> Dataset excerpts:
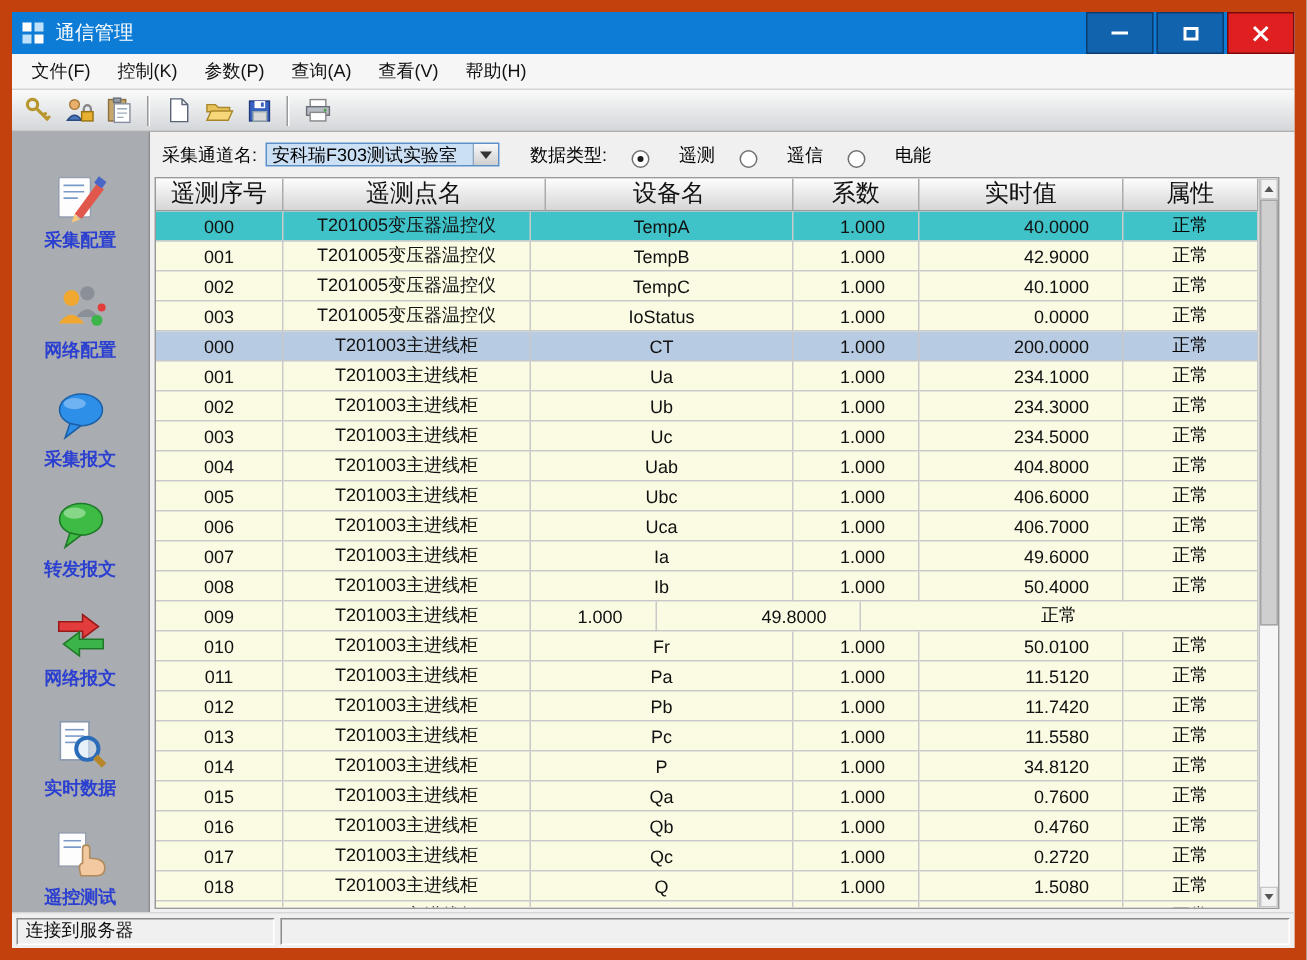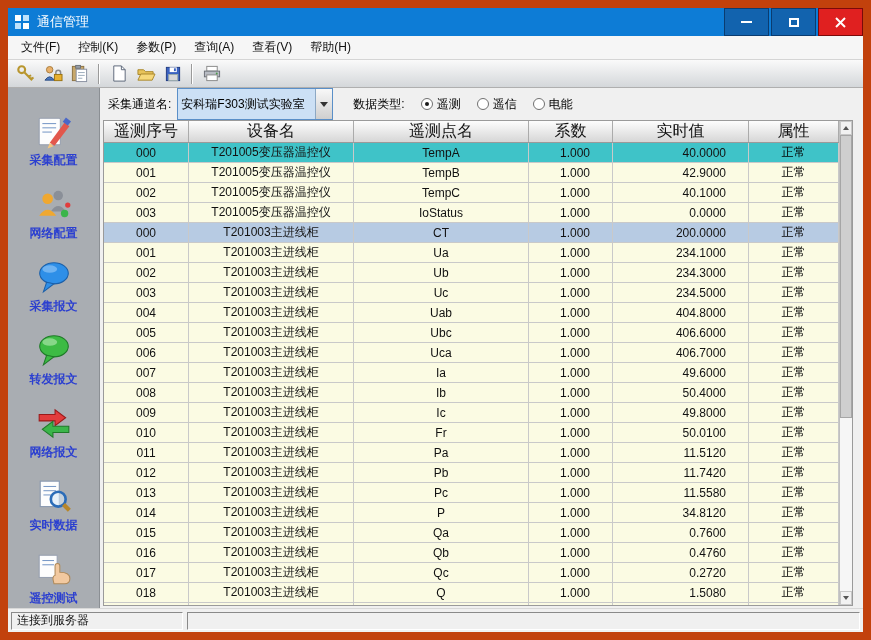--- a/index.html
+++ b/index.html
@@ -64,7 +64,7 @@
     padding-left:8px; font-size:12px; color:#000000; gap:6px;
   }
   .combo {
-    width:156px; height:32px; background:#fff; border:1px solid #5A8FC8;
+    width:156px; height:16px; background:#fff; border:1px solid #5A8FC8;
     display:flex; align-items:stretch; cursor:pointer;
   }
   .combo-text {

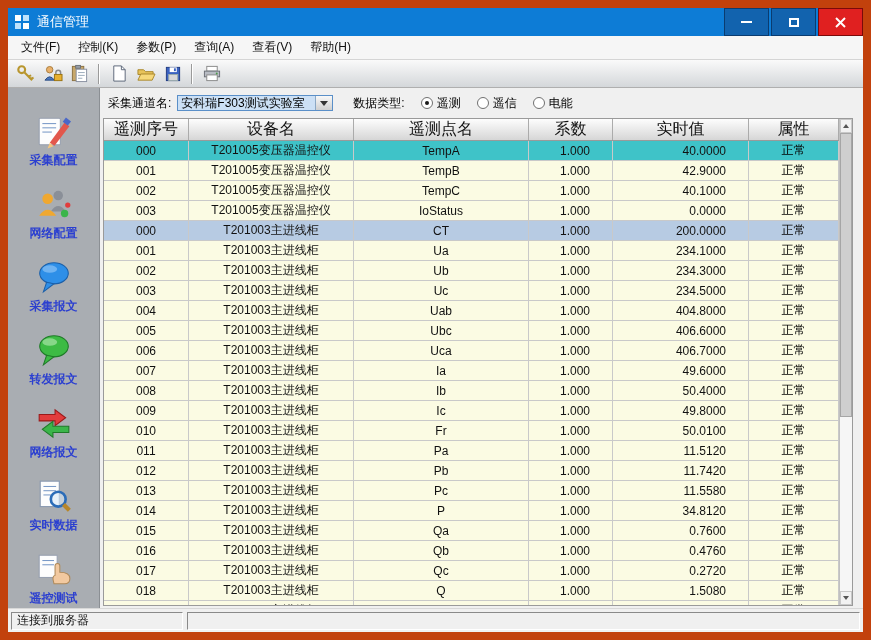--- a/index.html
+++ b/index.html
@@ -77,7 +77,7 @@
   }
   .arr-down { width:0; height:0; border-left:4px solid transparent; border-right:4px solid transparent; border-top:5px solid #333; }
   .datatype-label { margin-left:14px; }
-  .radio-opt { display:flex; align-items:center; gap:4px; margin-left:10px; cursor:pointer; }
+  .radio-opt { display:flex; align-items:flex-end; gap:20px; margin-left:10px; cursor:pointer; }
   .radio {
     width:12px; height:12px; border-radius:50%; background:#fff;
     border:1px solid #707070; position:relative; display:inline-block;

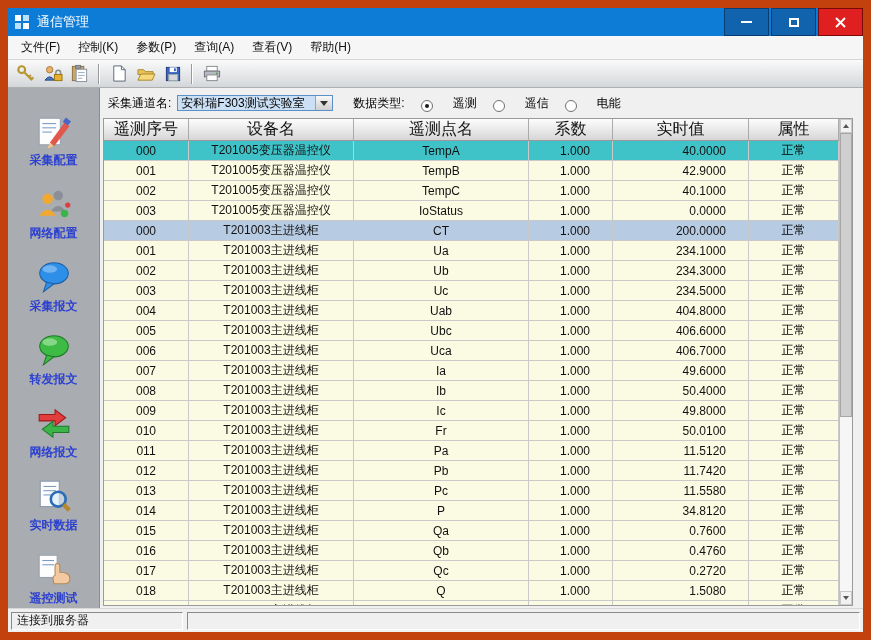--- a/index.html
+++ b/index.html
@@ -333,8 +333,8 @@
         <div class="tbl">
           <div class="thead">
             <div class="hcell c-seq">遥测序号</div>
+            <div class="hcell c-point">遥测点名</div>
             <div class="hcell c-device">设备名</div>
-            <div class="hcell c-point">遥测点名</div>
             <div class="hcell c-coef">系数</div>
             <div class="hcell c-value">实时值</div>
             <div class="hcell c-status">属性</div>

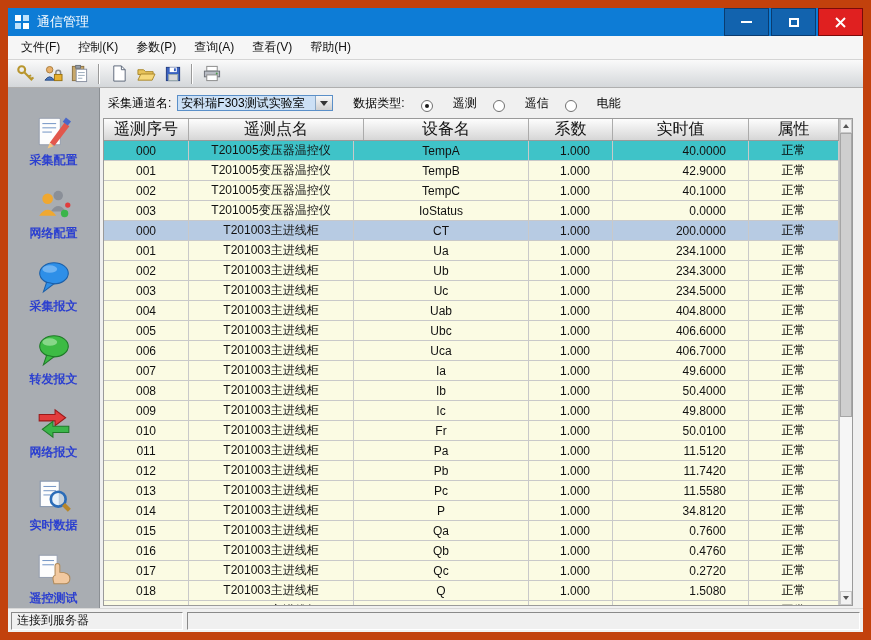--- a/index.html
+++ b/index.html
@@ -447,7 +447,6 @@
               <div class="trow">
                 <div class="tcell c-seq">009</div>
                 <div class="tcell c-device">T201003主进线柜</div>
-                <div class="tcell c-point">Ic</div>
                 <div class="tcell c-coef">1.000</div>
                 <div class="tcell c-value">49.8000</div>
                 <div class="tcell c-status">正常</div>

> PROBLEM:
The lines to copy are those in the records above containing the word "hcell".

> ANSWER SPACE:
             <div class="hcell c-seq">遥测序号</div>
+            <div class="hcell c-point">遥测点名</div>
             <div class="hcell c-device">设备名</div>
-            <div class="hcell c-point">遥测点名</div>
             <div class="hcell c-coef">系数</div>
             <div class="hcell c-value">实时值</div>
             <div class="hcell c-status">属性</div>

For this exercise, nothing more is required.